### DIRECTIONS FOR THIS TASK
Everything from the line containing "tax: 20% = 721.12 -> 20% = 685.73" to the end of the listing is to be set down exactly, both ends included, and nothing before it.
+ + + + + + +
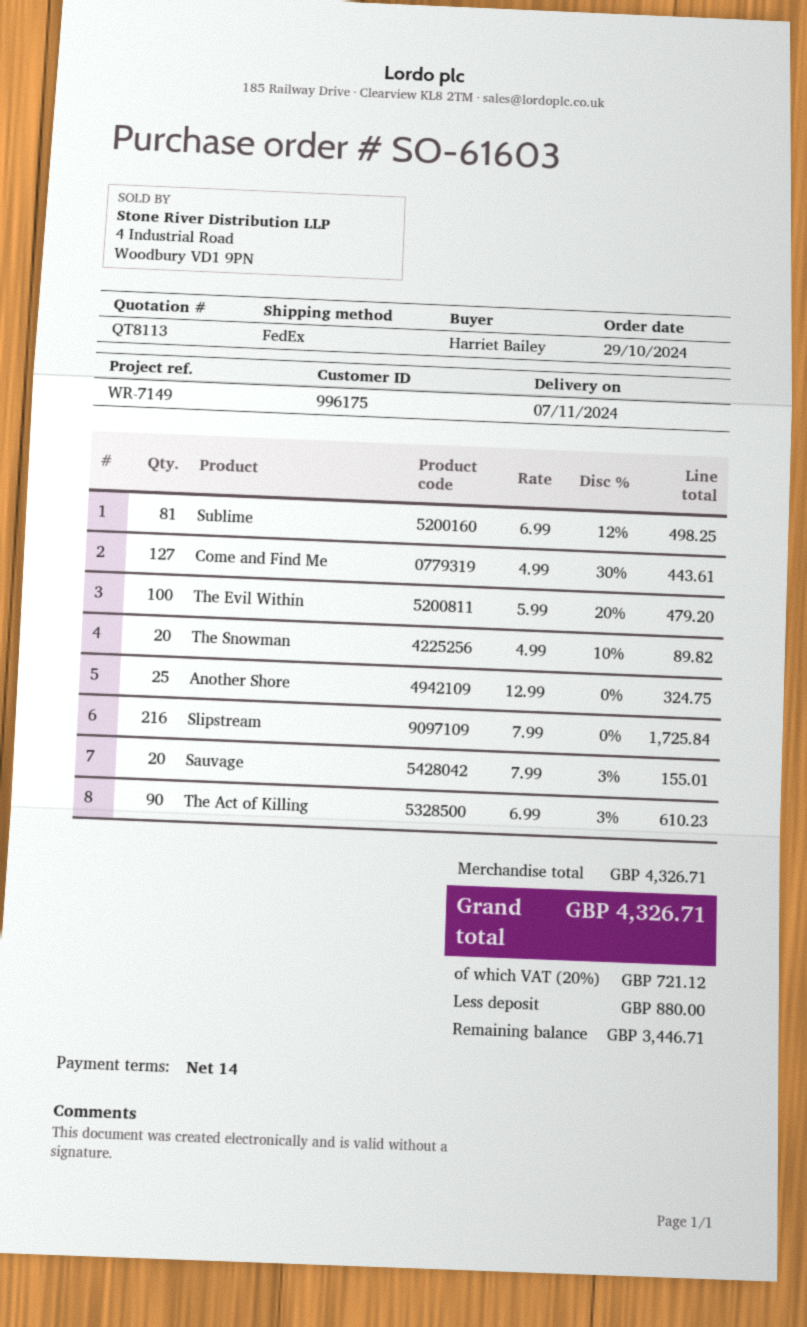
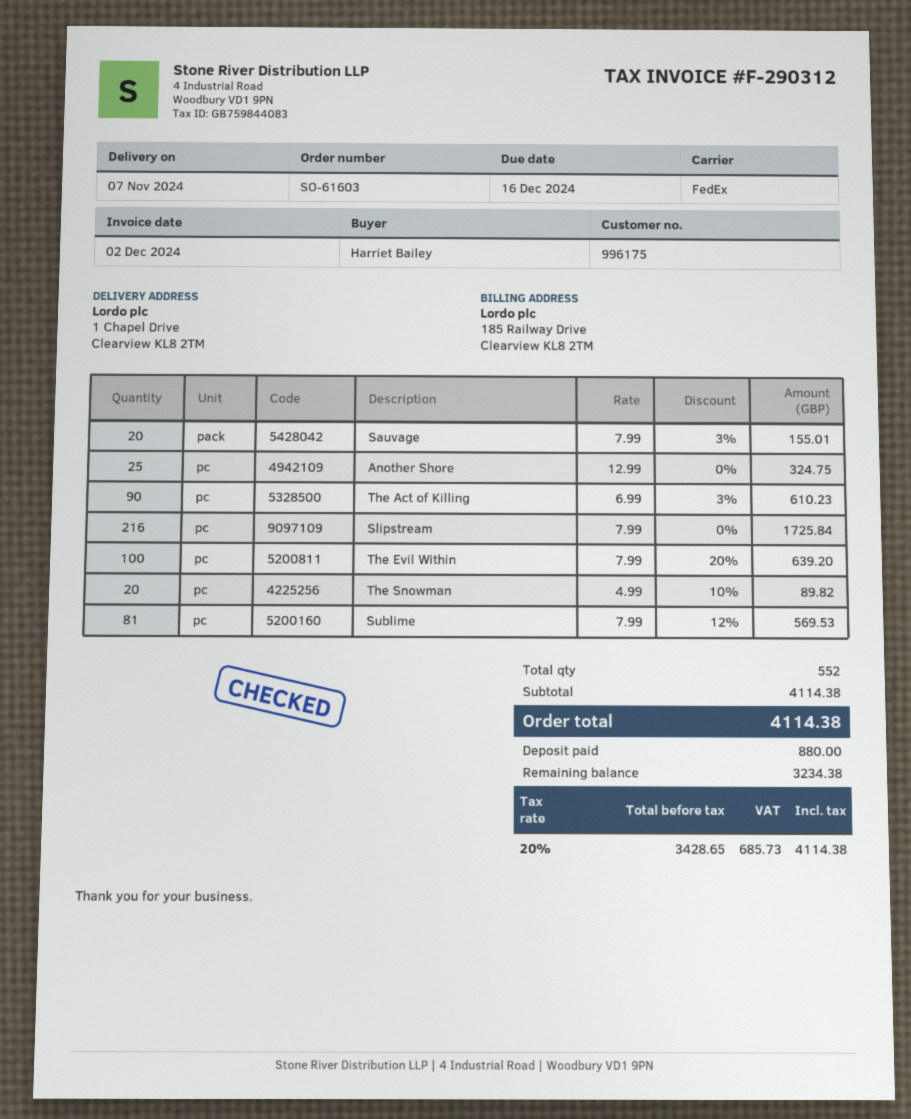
Sublime: 81 x 6.99 - 12% = 498.25 -> 81 x 7.99 - 12% = 569.53
Come and Find Me: 127 x 4.99 - 30% = 443.61 -> none
The Evil Within: 100 x 5.99 - 20% = 479.20 -> 100 x 7.99 - 20% = 639.20
subtotal: 4326.71 -> 4114.38
tax: 20% = 721.12 -> 20% = 685.73
total: 4326.71 -> 4114.38
balance: 3446.71 -> 3234.38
+ + + + + + +
### REPLY
tax: 20% = 721.12 -> 20% = 685.73
total: 4326.71 -> 4114.38
balance: 3446.71 -> 3234.38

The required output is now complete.